[Source data]
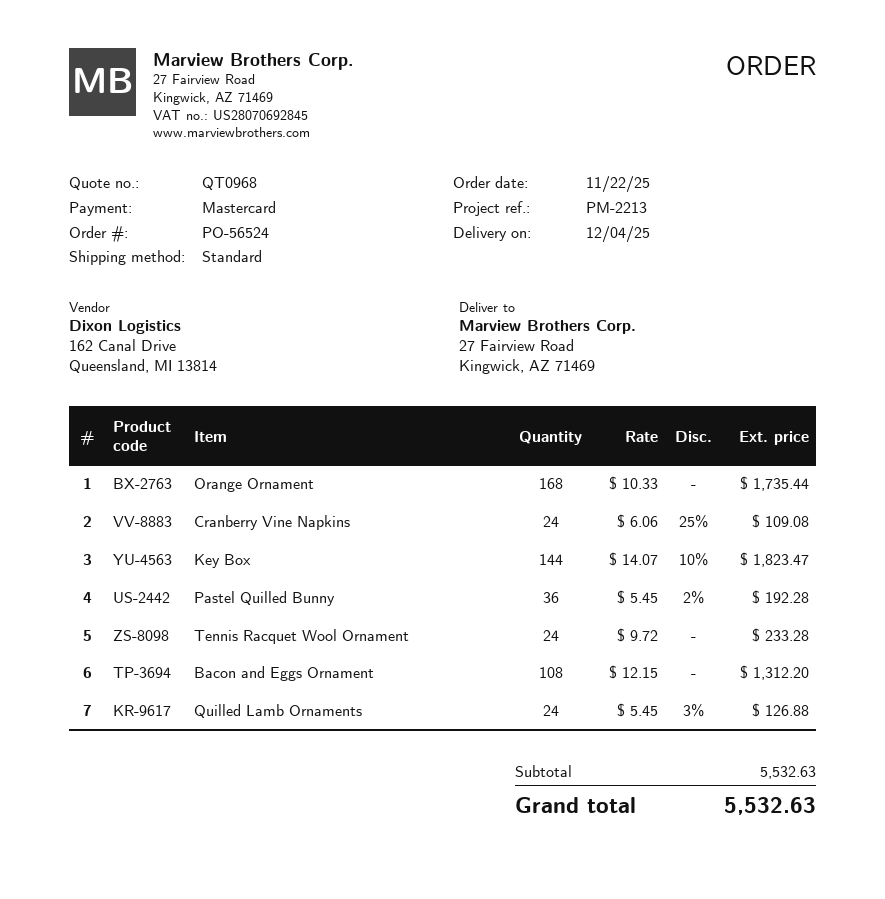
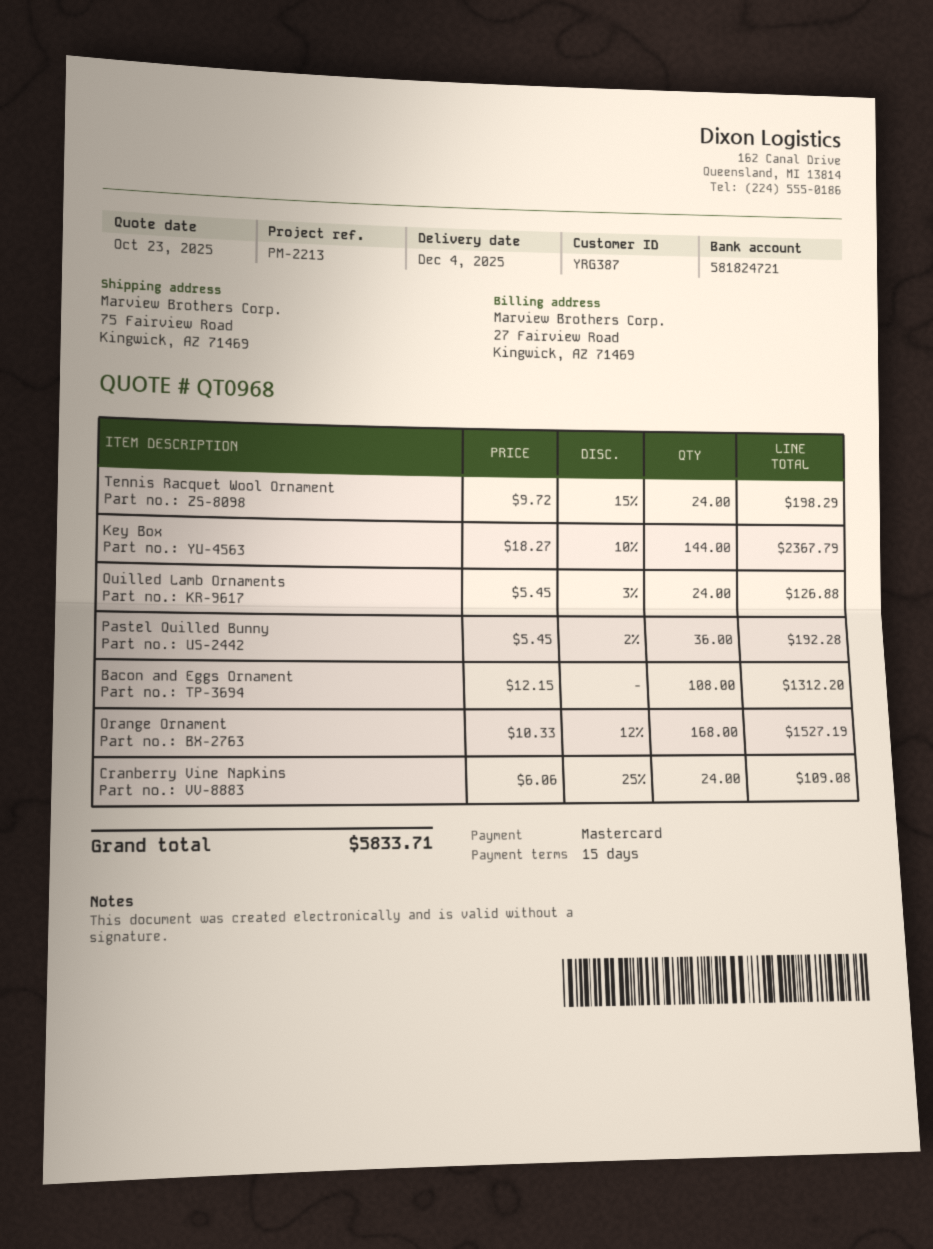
ship to: 27 Fairview Road, Kingwick, AZ 71469 -> 75 Fairview Road, Kingwick, AZ 71469
Orange Ornament: 168 x 10.33 = 1735.44 -> 168 x 10.33 - 12% = 1527.19
Key Box: 144 x 14.07 - 10% = 1823.47 -> 144 x 18.27 - 10% = 2367.79
Tennis Racquet Wool Ornament: 24 x 9.72 = 233.28 -> 24 x 9.72 - 15% = 198.29
total: 5532.63 -> 5833.71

WORK REQUIRED:
Pull out all lines in the data above that include "Ornament".

REPLY TO THE TASK:
Orange Ornament: 168 x 10.33 = 1735.44 -> 168 x 10.33 - 12% = 1527.19
Tennis Racquet Wool Ornament: 24 x 9.72 = 233.28 -> 24 x 9.72 - 15% = 198.29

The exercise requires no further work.